Maria Stuarda takes a more classical view of the rivalry of the two women.

Although the hatred and resentment of the two queens trapped in their fatal game is dramatic gold, I do find the attempts in both the film and the book to soften these iconic women more interesting.

The age-old “this country isn’t big enough for the both of us” narrative seems overly simplistic.

Unlike Donizetti’s better-known comedies, this is a rich and heartbreaking opera, swelling with high stakes action and music that is, by degrees, aggressive, harsh and gently submissive.

The English translation at times feels a little clumpy, but for the majority of the piece the ability to understand the words outweighs any rhythmical awkwardness.

Philippa Boyle steals the show with her perfect depiction of the haughty Elizabeth, her soaring unmiked soprano filling the space with such power.

Unfortunately in comparison Flora McIntosh’s Mary, although vocally impressive, lacks the graceful gait and famous pride the story demands of the titular fallen queen.

Her mezzo intertwines with Boyle’s tone perfectly but the difference in their physical acting is glaring.

Despite some slight difficulties with diction, the rest of the cast provides some rousing group scenes which build the tension in this intimate space.

Cliff Zammit Steven’s Lord Leicester stands out in this female-dominated story.

Donizetti’s classic use of bel canto, a vocal style that originated in Italy, shines in this second of his three historical Tudor operas – commonly referred to as The Three Queens.

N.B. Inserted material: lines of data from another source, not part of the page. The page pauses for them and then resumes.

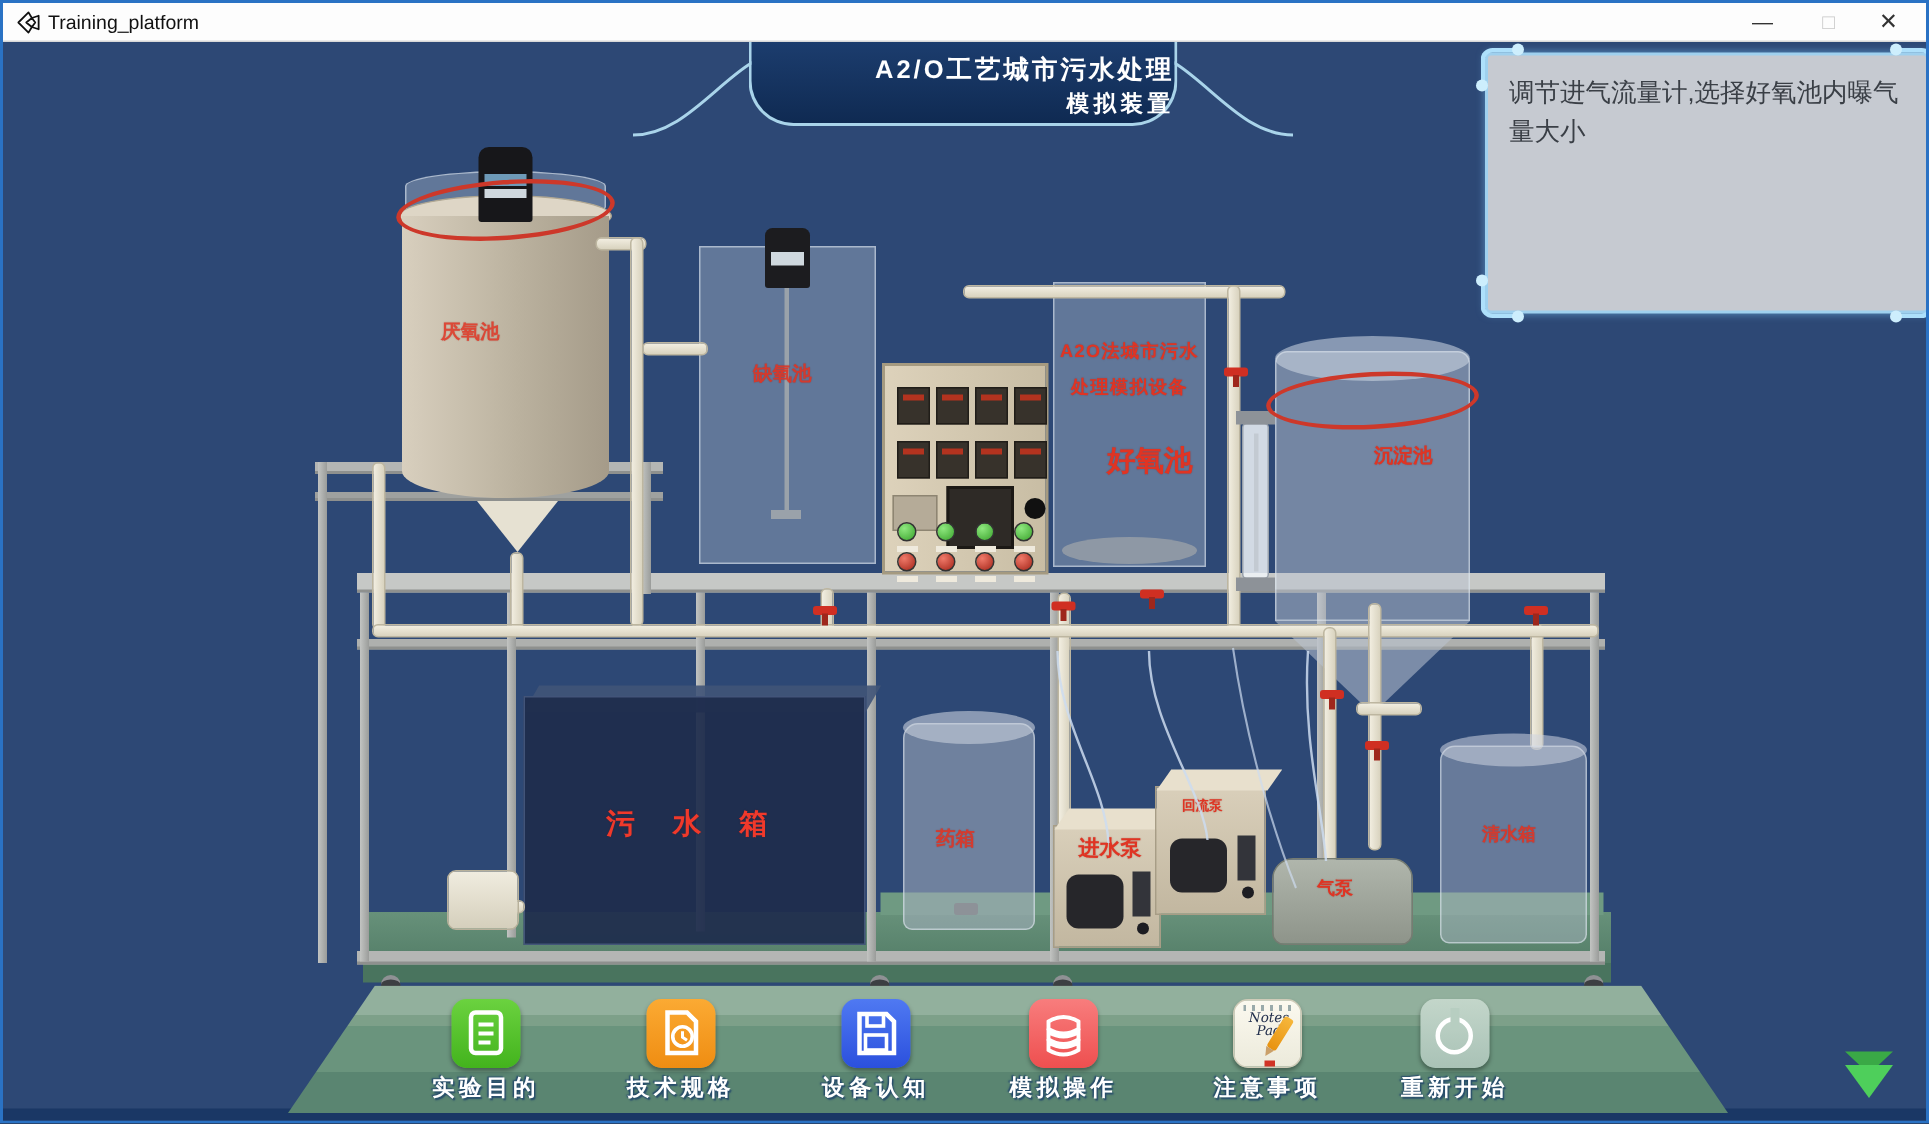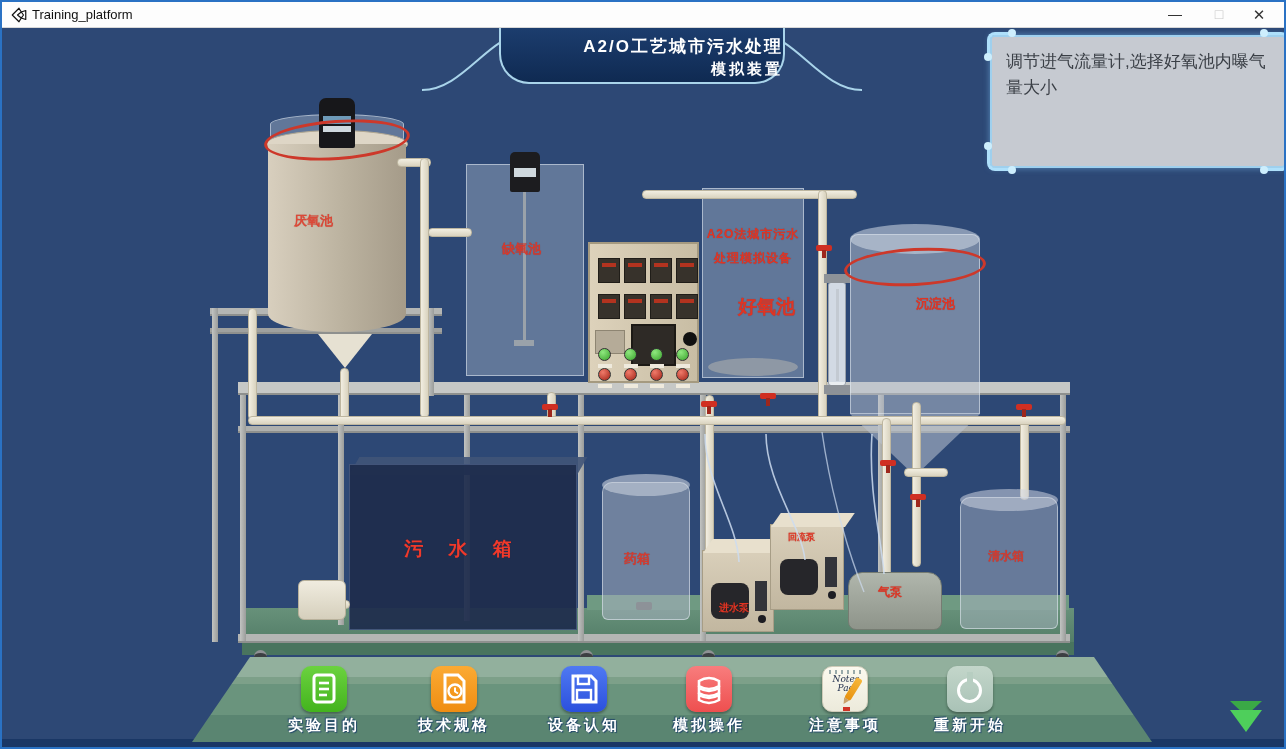--- a/index.html
+++ b/index.html
@@ -25,7 +25,7 @@
   #banner .l2 { margin-top:2px; font-size:15px; font-weight:bold; letter-spacing:3px; }
   #banner-swoosh { position:absolute; left:400px; top:26px; z-index:29; }
   
-  #tooltip { position:absolute; left:988px; top:33px; width:296px; height:133px;
+  #tooltip { position:absolute; left:988px; top:33px; width:296px; height:174px;
     background:#c6cad1; border:2px solid #9fd0ee; border-radius:4px; z-index:30;
     box-shadow:0 0 6px rgba(120,190,240,.6); }
   #tooltip .txt { margin:12px 14px; font-size:17px; line-height:1.55; color:#3a3f46; }

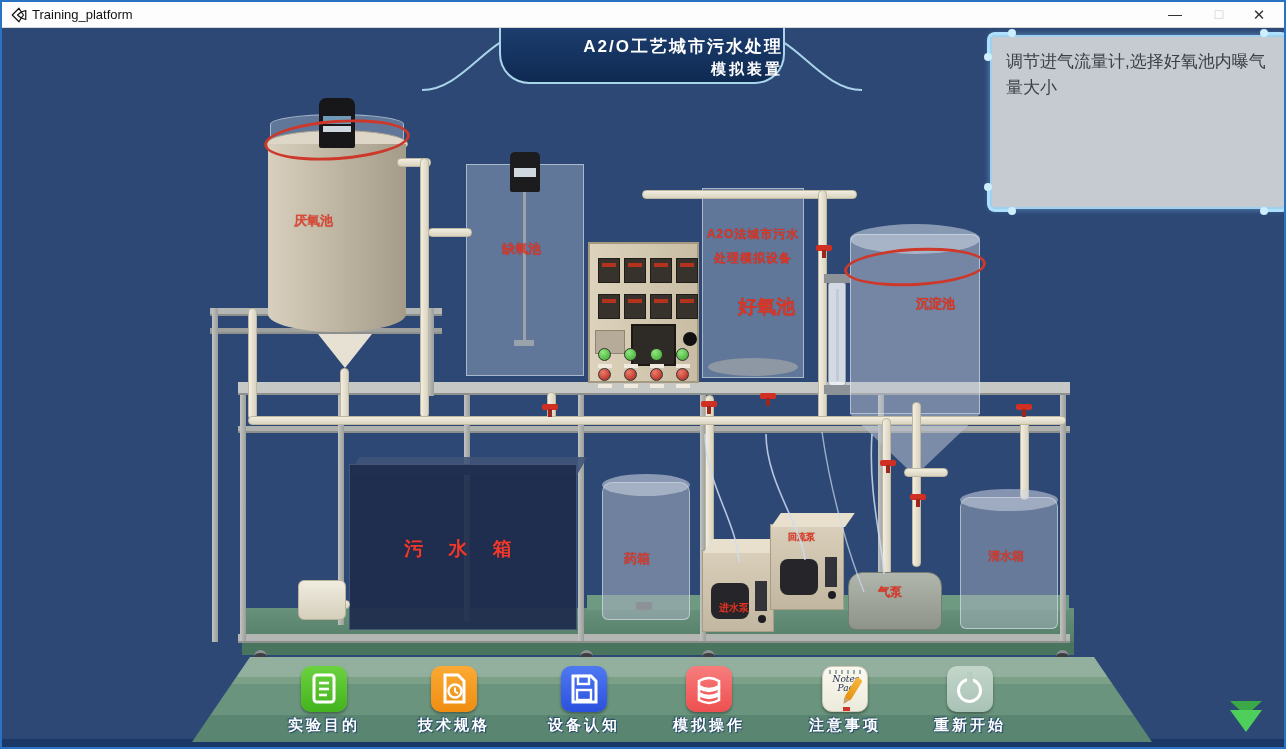--- a/index.html
+++ b/index.html
@@ -251,7 +251,7 @@
 
   <div class="abs" style="left:700px;top:548px;width:72px;height:82px;background:linear-gradient(#d9cfba,#c2b7a0);border:1px solid #a79d86;z-index:12;">
     <div style="position:absolute;left:0;top:-12px;width:72px;height:14px;background:#e8e0cd;transform:skewX(-35deg);transform-origin:bottom left;"></div>
-    <div class="redlabel" style="left:16px;top:6px;font-size:10px;margin-top:44px;">进水泵</div>
+    <div class="redlabel" style="left:16px;top:6px;font-size:14px;">进水泵</div>
     <div style="position:absolute;left:8px;top:32px;width:38px;height:36px;background:#26262a;border-radius:8px;"></div>
     <div style="position:absolute;left:52px;top:30px;width:12px;height:30px;background:#33343a;"></div>
     <div style="position:absolute;left:55px;top:64px;width:8px;height:8px;background:#1d1d22;border-radius:50%;"></div>

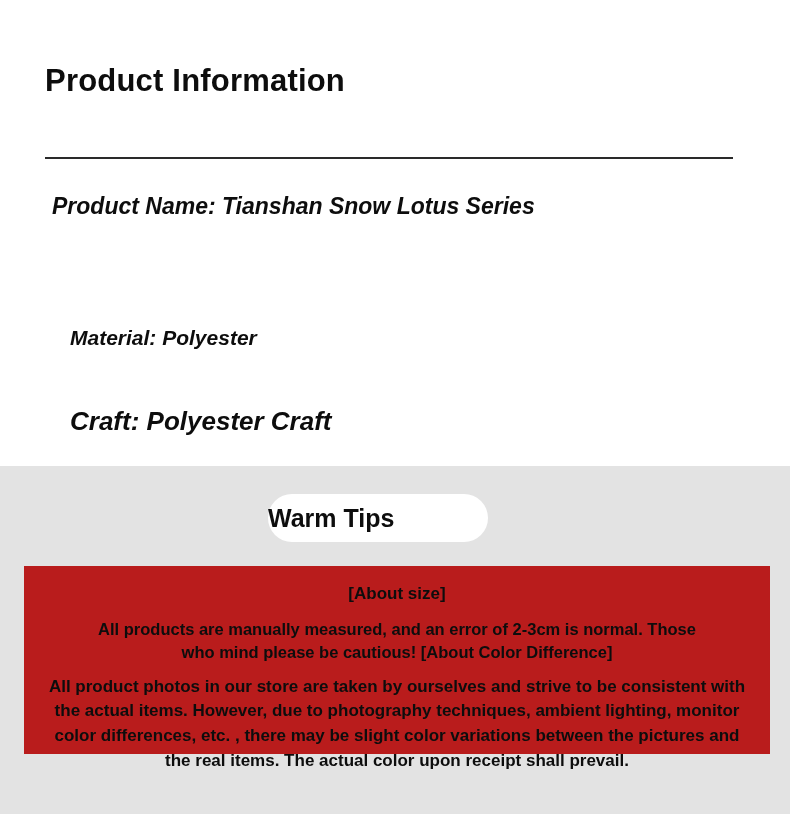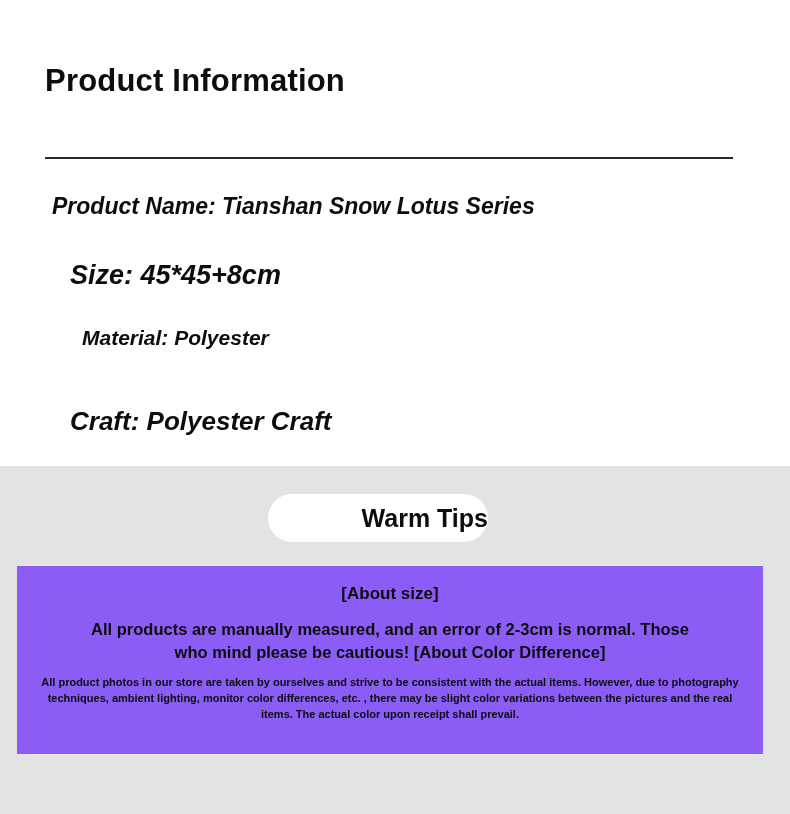--- a/index.html
+++ b/index.html
@@ -146,7 +146,6 @@
 
     <div class="spec-line spec-name">Product Name: Tianshan Snow Lotus Series</div>
 
-    <div class="spec-line spec-size">Size: 45*45+8cm</div>
 
     <div class="spec-line spec-material">Material: Polyester</div>
 

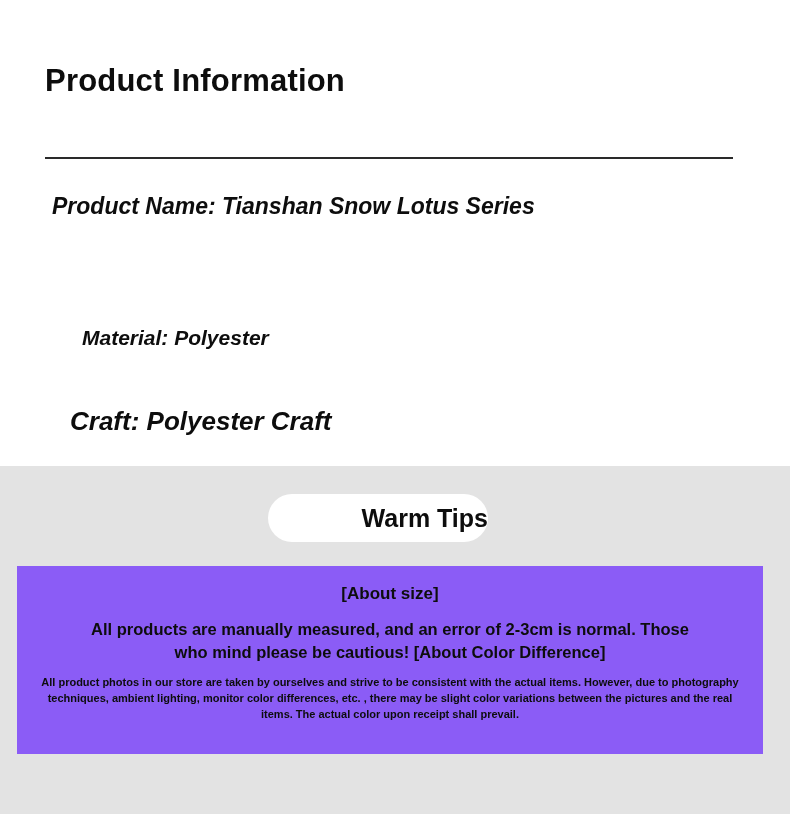--- a/index.html
+++ b/index.html
@@ -65,7 +65,7 @@
     font-size: 27px;
   }
   .spec-material {
-    left: 82px;
+    left: 70px;
     top: 326px;
     font-size: 21px;
   }

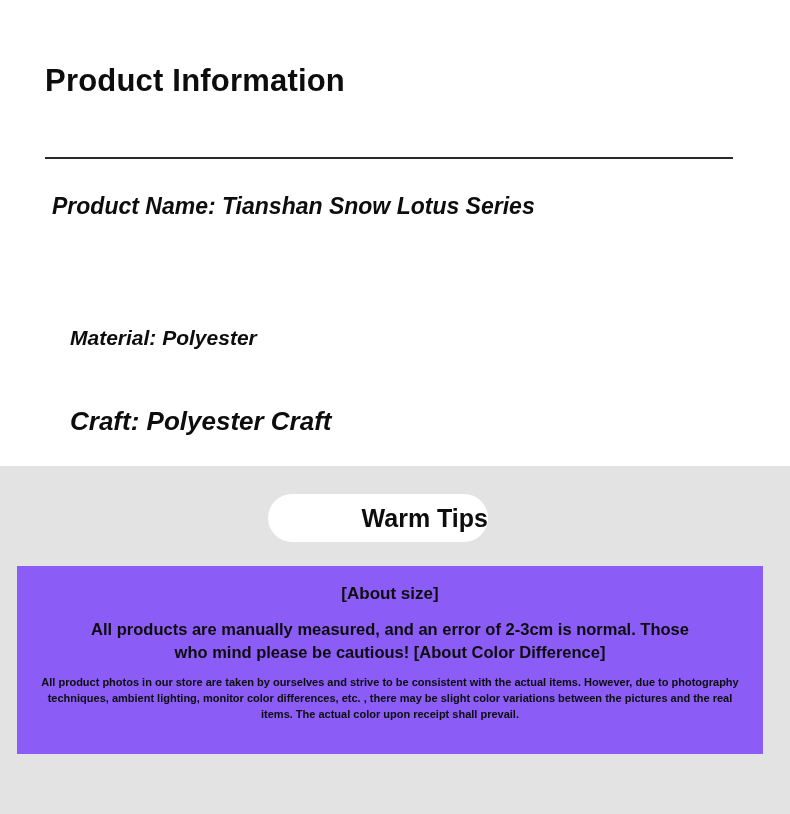--- a/index.html
+++ b/index.html
@@ -95,7 +95,7 @@
     border-radius: 24px;
     display: flex;
     align-items: center;
-    justify-content: flex-end;
+    justify-content: flex-start;
   }
   .tips-badge-label {
     font-size: 25px;

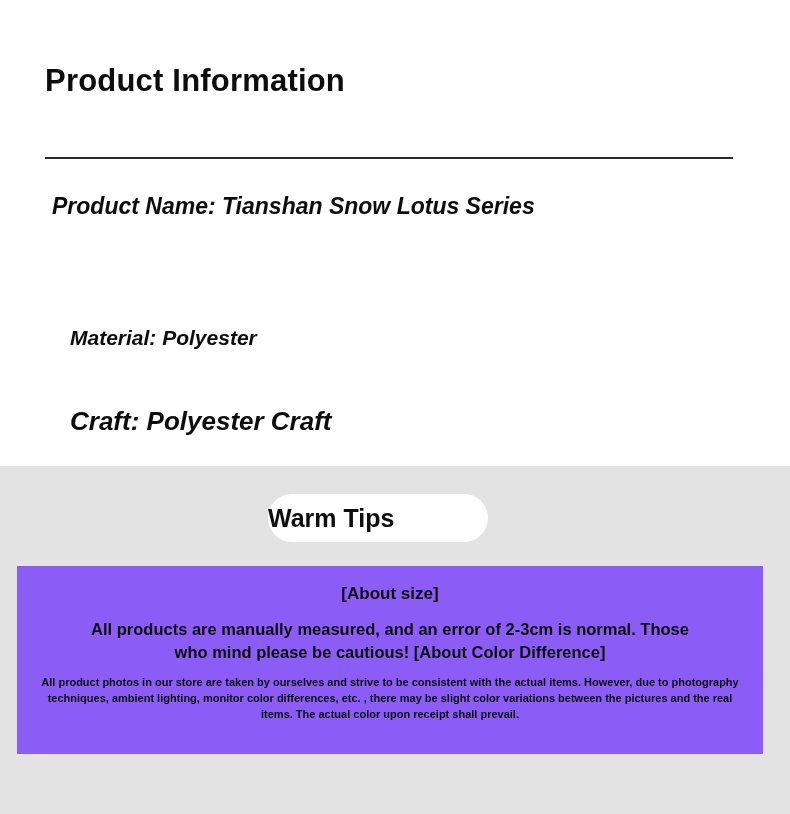--- a/index.html
+++ b/index.html
@@ -104,11 +104,11 @@
   }
   .tips-card {
     position: absolute;
-    left: 17px;
+    left: 24px;
     top: 100px;
     width: 746px;
     height: 188px;
-    background: #8b5cf6;
+    background: #b91c1c;
     box-sizing: border-box;
     padding: 18px 14px 10px 14px;
     text-align: center;

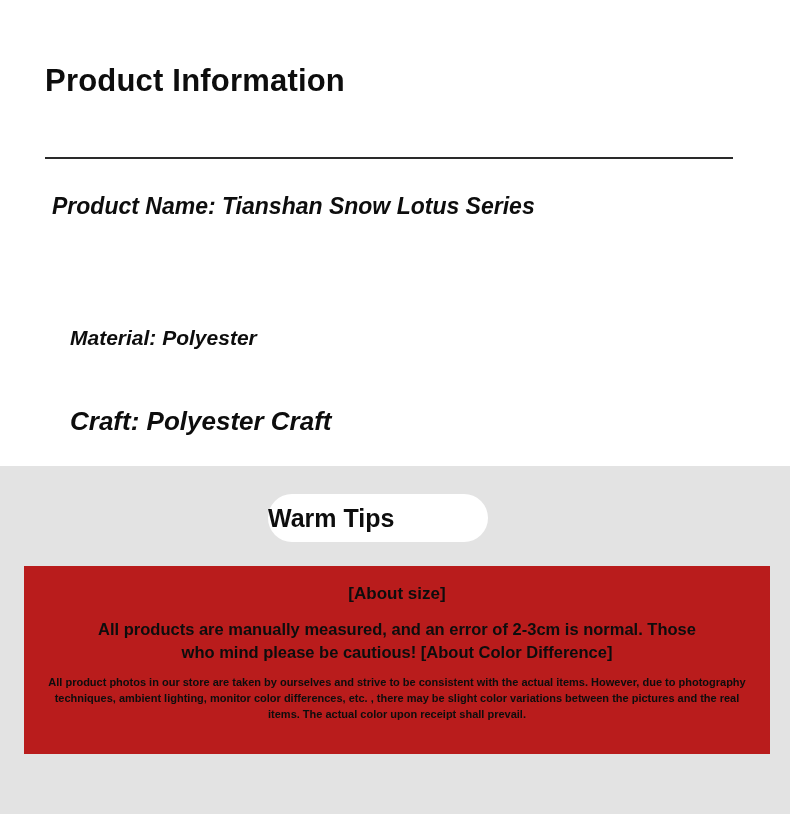--- a/index.html
+++ b/index.html
@@ -127,7 +127,7 @@
     margin: 0 48px 10px 48px;
   }
   .tips-body-small {
-    font-size: 11px;
+    font-size: 17px;
     font-weight: bold;
     color: #0d0d0d;
     line-height: 1.45;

The real joy of this production is the inclusivity and engagement the company provides.

OperaUpClose really does provide a revolutionary way of viewing this at times distant art form.

Despite some curious visual choices and a few disappointing performances, this story of the pressures of female rule bounces off the columns and stained glass windows of a church that survived the period in question.

The transcendent nature of theatre is very much alive as Donizetti’s music drifts out into the skyscrapers and busy streets of modern London.